At the outbreak of the war August 1914 the Australian Government decided to raise the Australian Imperial Force (AIF) consisting of 20,000 troops comprising an infantry division and a light horse brigade of three regiments to be used at the discretion of Britain. These regiments were raised from volunteers for overseas service, as the provisions of the Defence Act did not allow conscripts to be deployed overseas. Nevertheless, many of the recruits were drawn from the various militia light horse formations created as a consequence of the Kitchener Report 1910 and the introduction of Universal Training, although they were assigned to freshly raised units that were separate to the light horse regiments raised as part of the militia. Initial enlistments outstripped expectations and, as a result, a total of three light horse brigades as well as two divisional cavalry regiments were formed in the early part of the war. Later, this was expanded to include a fourth light horse brigade, although this was broken up in mid-1915 to provide reinforcements to the troops deployed to Gallipoli and was not re-raised until early 1917. After Gallipoli, the Australian light horse formations were used in the Middle Eastern theatre of World War I in the Sinai and Palestine Campaign.

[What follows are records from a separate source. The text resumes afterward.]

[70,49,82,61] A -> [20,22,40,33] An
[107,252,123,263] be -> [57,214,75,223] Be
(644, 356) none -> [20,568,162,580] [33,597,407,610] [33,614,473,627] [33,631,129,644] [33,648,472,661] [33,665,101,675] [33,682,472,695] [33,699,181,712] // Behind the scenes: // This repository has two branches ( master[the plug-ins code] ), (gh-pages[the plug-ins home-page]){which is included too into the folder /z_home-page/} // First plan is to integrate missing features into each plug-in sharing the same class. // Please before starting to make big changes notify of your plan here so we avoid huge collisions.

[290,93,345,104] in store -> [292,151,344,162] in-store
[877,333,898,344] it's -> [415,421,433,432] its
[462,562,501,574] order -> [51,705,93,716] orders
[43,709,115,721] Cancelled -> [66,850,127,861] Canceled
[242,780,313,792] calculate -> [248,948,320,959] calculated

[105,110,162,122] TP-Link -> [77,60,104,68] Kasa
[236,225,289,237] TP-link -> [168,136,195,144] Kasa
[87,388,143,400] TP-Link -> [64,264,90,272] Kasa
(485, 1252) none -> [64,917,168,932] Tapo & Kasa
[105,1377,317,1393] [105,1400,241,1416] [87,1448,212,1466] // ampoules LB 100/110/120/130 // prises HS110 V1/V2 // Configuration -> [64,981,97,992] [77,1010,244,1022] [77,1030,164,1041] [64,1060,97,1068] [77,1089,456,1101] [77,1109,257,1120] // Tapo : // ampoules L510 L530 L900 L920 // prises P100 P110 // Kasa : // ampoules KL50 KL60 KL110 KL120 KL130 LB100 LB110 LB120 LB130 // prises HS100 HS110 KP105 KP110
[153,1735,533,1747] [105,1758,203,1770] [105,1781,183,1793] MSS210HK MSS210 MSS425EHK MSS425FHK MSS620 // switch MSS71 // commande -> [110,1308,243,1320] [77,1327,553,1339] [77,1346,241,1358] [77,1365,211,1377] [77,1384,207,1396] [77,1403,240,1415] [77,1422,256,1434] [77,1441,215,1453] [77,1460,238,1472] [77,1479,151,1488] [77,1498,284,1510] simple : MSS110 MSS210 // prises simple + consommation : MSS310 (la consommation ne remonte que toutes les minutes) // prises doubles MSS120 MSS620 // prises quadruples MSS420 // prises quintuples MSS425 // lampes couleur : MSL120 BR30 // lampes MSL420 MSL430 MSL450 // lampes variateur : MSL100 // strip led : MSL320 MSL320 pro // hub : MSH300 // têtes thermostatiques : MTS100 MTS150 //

The 5th Light Horse Brigade was raised as an AIF formation late in the war, coming into being in Palestine in mid-1918 as part of the expansion and reorganisation of the Desert Mounted Corps. This expansion was made possible by the release of Indian cavalry troops from service in France and the disbandment of the Imperial Camel Corps, which resulted in enough Australian troops to raise several new light horse regiments. Upon formation the brigade was commanded by Brigadier General George Macarthur-Onslow and consisted of two Australian Light Horse Regiments – the 14th and 15th – as well as a French cavalry regiment and a New Zealand machine gun squadron. The brigade's artillery support was provided by the British who assigned B Battery, Honourable Artillery Company.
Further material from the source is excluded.